Towards Type IV Metallopolymers for Fast Organic Electronics

Organic materials chemists have been attempting for decades to build organic based electronics and photovoltaics that can match, or outperform, the traditional standard of inorganic construction. In general, it is now becoming increasingly recognized that there is a greater advantage that arises from mixing inorganic and organic components to achieve desired materials properties. Such hybrid systems benefit from a variety of synergistic effects, including, greater thermal stability and processability. Of late, the field of organic metallopolymers has expanded greatly due to innovations in methodology and characterization. New and powerful functional materials that meet many of the property and practical requirements have resulted. However, in the field of semi-conductors the materials have been limited to slow electronic processes due to the naturally increased band gaps introduced by the organic component. This imperfect redox matching between the metal and polymer backbone can be fatal to the final materials properties and thus redox matching consumes the bulk of efforts in this field. To solve this limiting problem a dramatically new approach will be investigated. In this approach, dense-metal metallopolymers with proximal and intimately electronically coupled metals will be targeted. Since the metals rely less on the organic ligands to 'talk' to each other, unhindered charge and energy transport in these systems will become available. Such systems will lead to a giant leap in fast and efficient organic electronics. Moreover, the proposed materials will be prepared using efficient synthetic reactions and versatile building blocks from both the covalent and non-covalent perspectives. The final materials will be at once, electron accepting, highly conductive and fully property tunable.

General Impact:

In the short-term, the proposed work will be primarily academic in that it will focus on proof-of-principle studies and fundamentals. This framework is realistic within the time period covered by the EPSRC First Grant Scheme. The immediate impact will be to further our collective understanding of organic-based fast electronics.

Departmental Impact:

The work presented herein will build the chemical synthesis credentials of the Department, allow direct communication between physicists and chemists, foster multidisciplinary training and research, synergize new directions of study and substantially increase the Department's breadth of research.

Chemistry Impact:

The proposed project is topical and cutting edge in chemistry. Resulting papers will attract high profile citations and will have dramatic impact on the direction of the fields of study involved. Firstly, the use of predominantly triazole-based materials for optoelectronics is only now coming to the fore and initial results are highly promising. Secondly, the use of fast and efficient reactions towards new materials is an important effort in chemistry (e.g. dial-a-molecule) and the addition herein of a supramolecular aspect further enhances this concept.
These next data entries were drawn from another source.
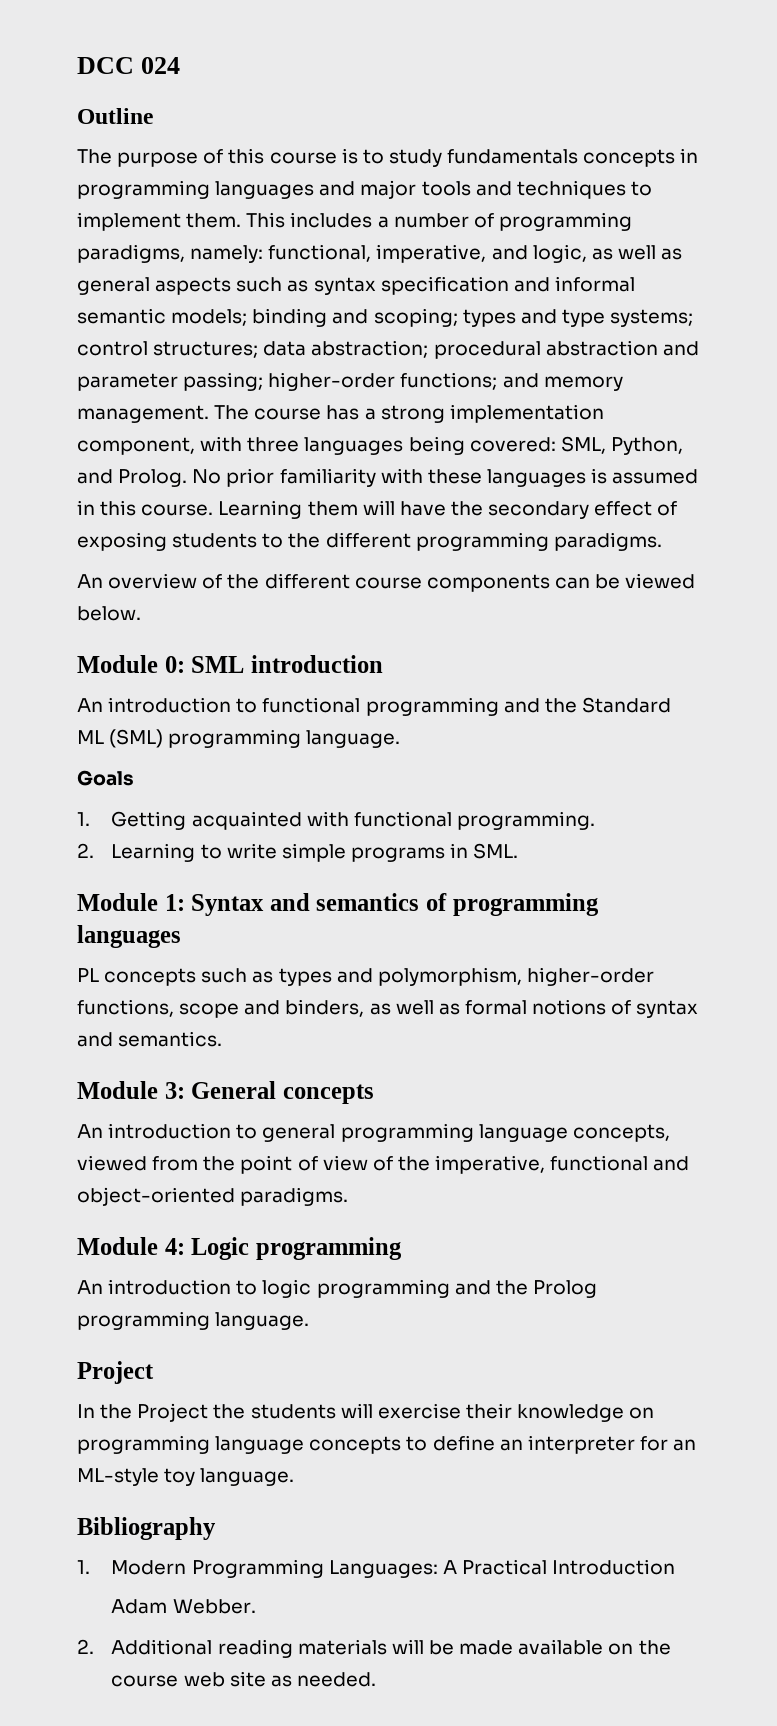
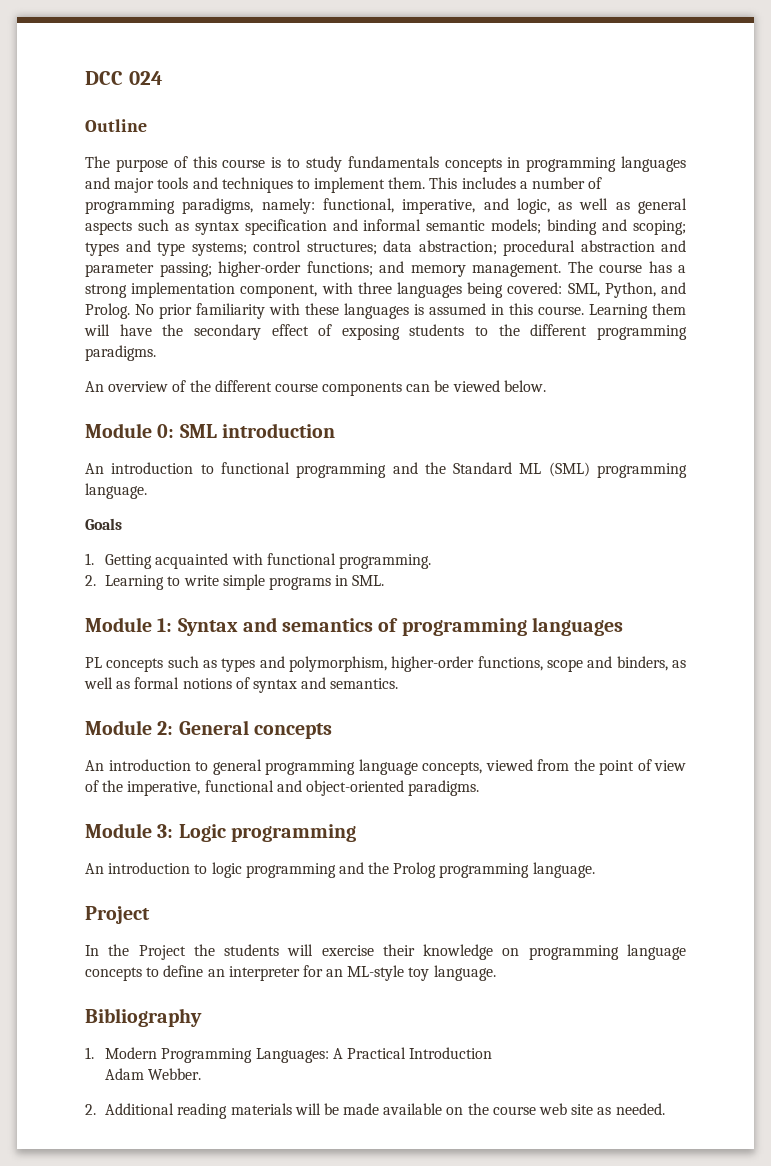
[164,1082,185,1099] 3: -> [157,721,174,735] 2:
[164,1238,185,1255] 4: -> [157,824,174,838] 3:

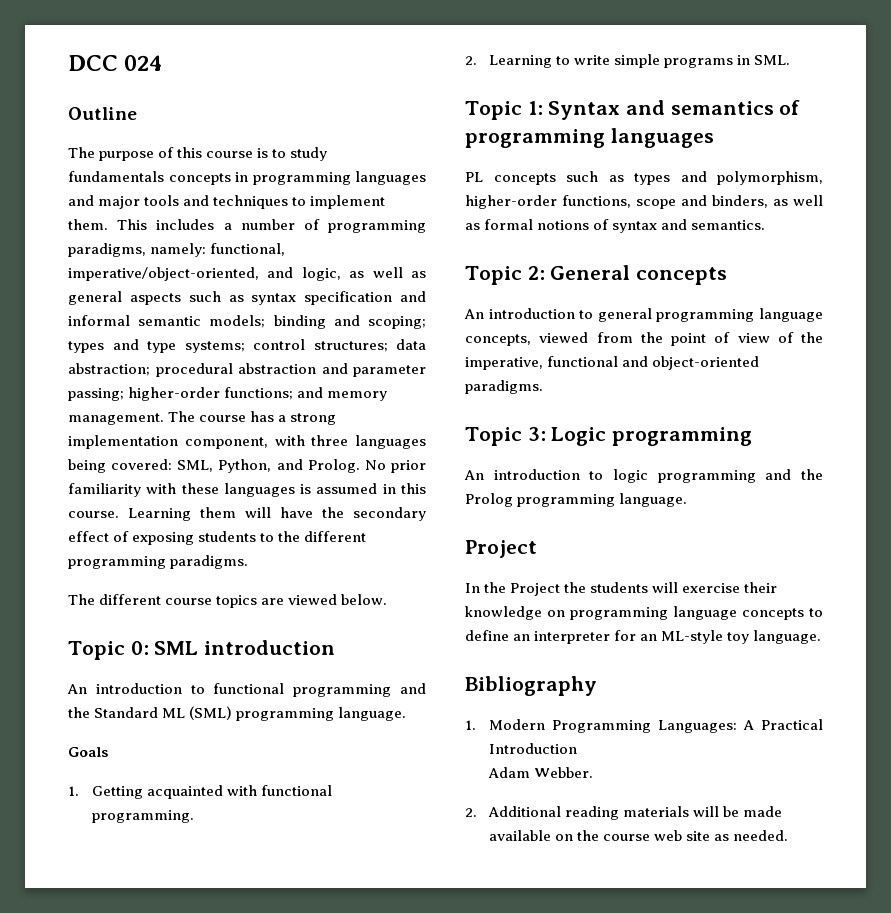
[402,199,476,214] imperative, -> [68,267,259,281] imperative/object-oriented,
[85,380,450,396] An overview of the different course components can be -> [68,594,285,608] The different course topics are
[85,423,152,438] Module -> [68,641,125,660] Topic
[85,617,152,632] Module -> [465,101,522,120] Topic
[85,720,152,735] Module -> [465,266,522,285] Topic
[85,823,152,838] Module -> [465,427,522,446] Topic

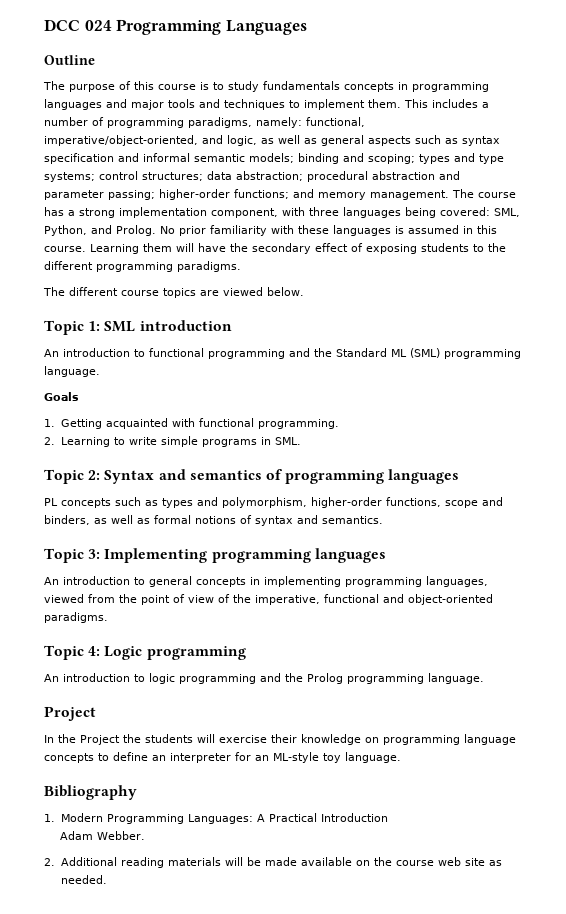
(163, 63) none -> [116,19,307,35] Programming Languages
[130,641,149,655] 0: -> [88,321,101,331] 1:
[527,101,543,115] 1: -> [88,470,101,480] 2:
[527,265,727,285] 2: General concepts -> [88,548,386,563] 3: Implementing programming languages
[656,308,823,322] [465,334,531,346] programming language concepts, -> [196,576,488,587] concepts in implementing programming languages,
[527,427,546,441] 3: -> [88,646,101,656] 4:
Thirdly, palladium and platinum chemistry, the metals most employed in this proposal, is in an accelerated state of development.

Physics Impact:

The research will also deliver new materials suitable for fundamental studies of electron and energy transfer that will intrigue the broader community of solid-state and condensed-matter physicists developing new, and utilizing established, methods in time-resolved spectroscopy. The study of the dynamics of excitons and polarons, for example, in highly conductive hybrid inorganic/organic systems would represent an important and timely research effort. Fast electronics in organic systems is anticipated to be a central future technology. Platinum-based materials are becoming increasingly important in applications in organic light emitting diodes and the underlying processes are hot topics in physics.

Engineering Impact:

The final materials will be intricately designed, fully tunable and will be available on a built-to-order basis through a combination of highly controllable covalent and non-covalent chemical techniques. The successful completion of this work will have ramifications in a number of important device areas with industrial activity including photovoltaics, nonlinear optics, organic field effect transistors and organic light emitting diodes. OFET structures will be studied directly after this two year program of research to establish electron mobilities and also to identify specific applications suitable for these molecules based on various device parameters.